## [DATA LISTING]
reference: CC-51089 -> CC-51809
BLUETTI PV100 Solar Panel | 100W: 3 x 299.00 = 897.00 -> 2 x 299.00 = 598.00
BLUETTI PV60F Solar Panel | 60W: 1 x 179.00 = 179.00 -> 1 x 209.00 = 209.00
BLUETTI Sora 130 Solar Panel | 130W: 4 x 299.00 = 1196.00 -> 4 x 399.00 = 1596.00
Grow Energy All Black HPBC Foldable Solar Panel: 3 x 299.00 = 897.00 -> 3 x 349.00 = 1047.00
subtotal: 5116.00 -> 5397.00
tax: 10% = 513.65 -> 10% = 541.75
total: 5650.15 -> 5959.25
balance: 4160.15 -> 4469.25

## [YOUR INSTRUCTIONS]
Starting with the line that contains "subtotal: 5116.00 -> 5397.00", print each line through the last one in the listing. Include both end lines and add nothing.

## [WORKED SOLUTION]
subtotal: 5116.00 -> 5397.00
tax: 10% = 513.65 -> 10% = 541.75
total: 5650.15 -> 5959.25
balance: 4160.15 -> 4469.25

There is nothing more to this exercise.